What you suggest can easily be done with 

cvs log <filename>

 > You can also do a 'p4 annotate' to get an annotated version of the file 
 > that contains information about exactly which *line* of code was changed, 
 > how it was changed and what change # the line of code was changed in.

cvs annotate <filename> 

does the same thing. You can also do this for a previous version.

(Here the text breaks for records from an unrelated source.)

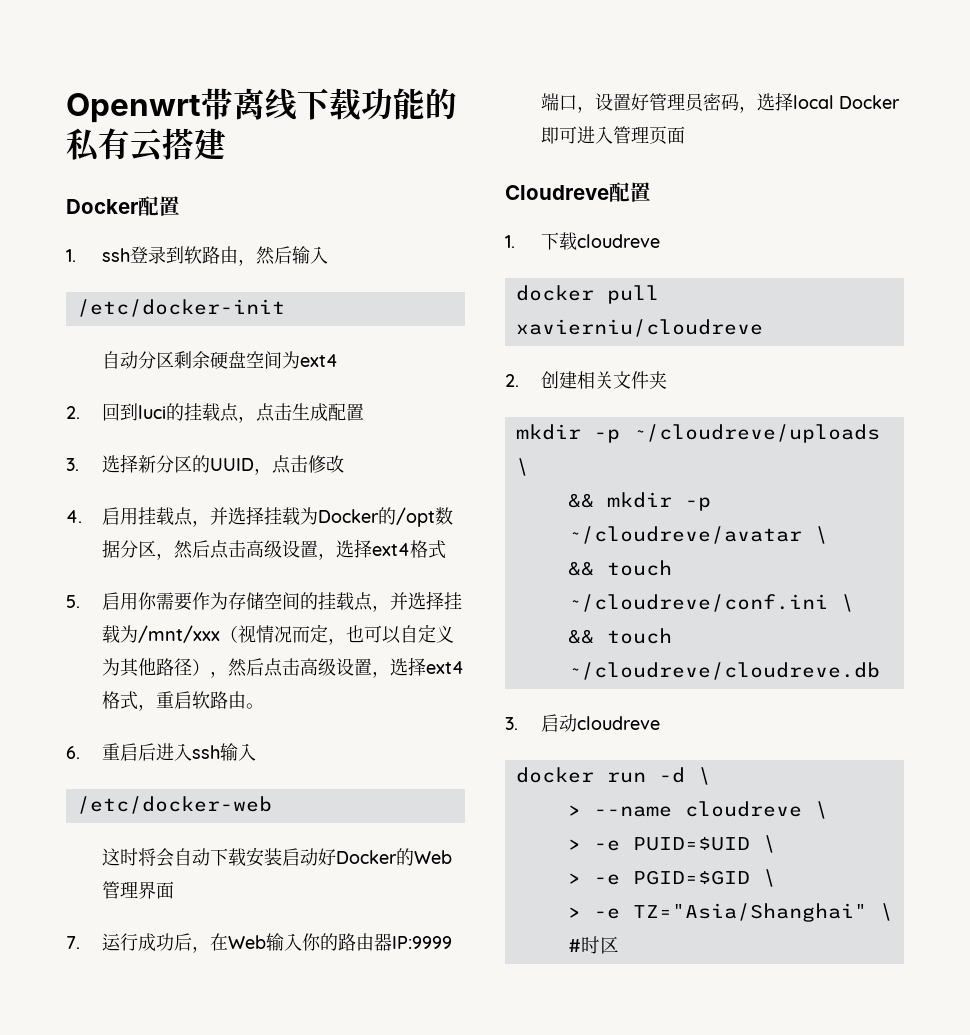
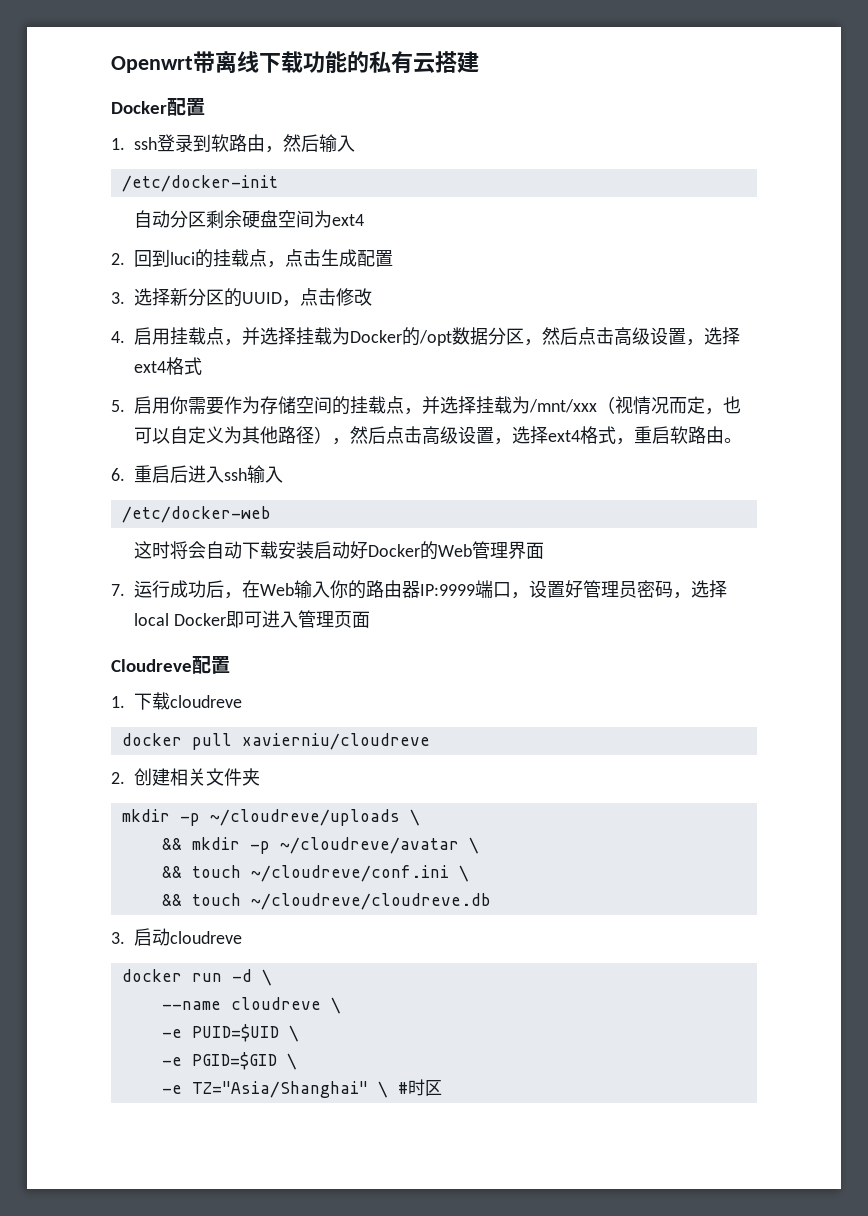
- > --name cloudreve \
+ --name cloudreve \
- > -e PUID=$UID \
+ -e PUID=$UID \
- > -e PGID=$GID \
+ -e PGID=$GID \
- > -e TZ="Asia/Shanghai" \ #时区
+ -e TZ="Asia/Shanghai" \ #时区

 > With those kinds of features around RCS ID strings are a total waste of 
 > bandwidth (IMHO).

Sometimes it's useful to have the versions of the files
in the sources from a tarball.
Some people put them into a string constant. Then you
can search the binary for the versions of the sourcefiles 
that went into it.

 > If CVS doesn't have these abilities, maybe we should consider using a 
 > better tool for the job, like Perforce ;-)

Well, it does.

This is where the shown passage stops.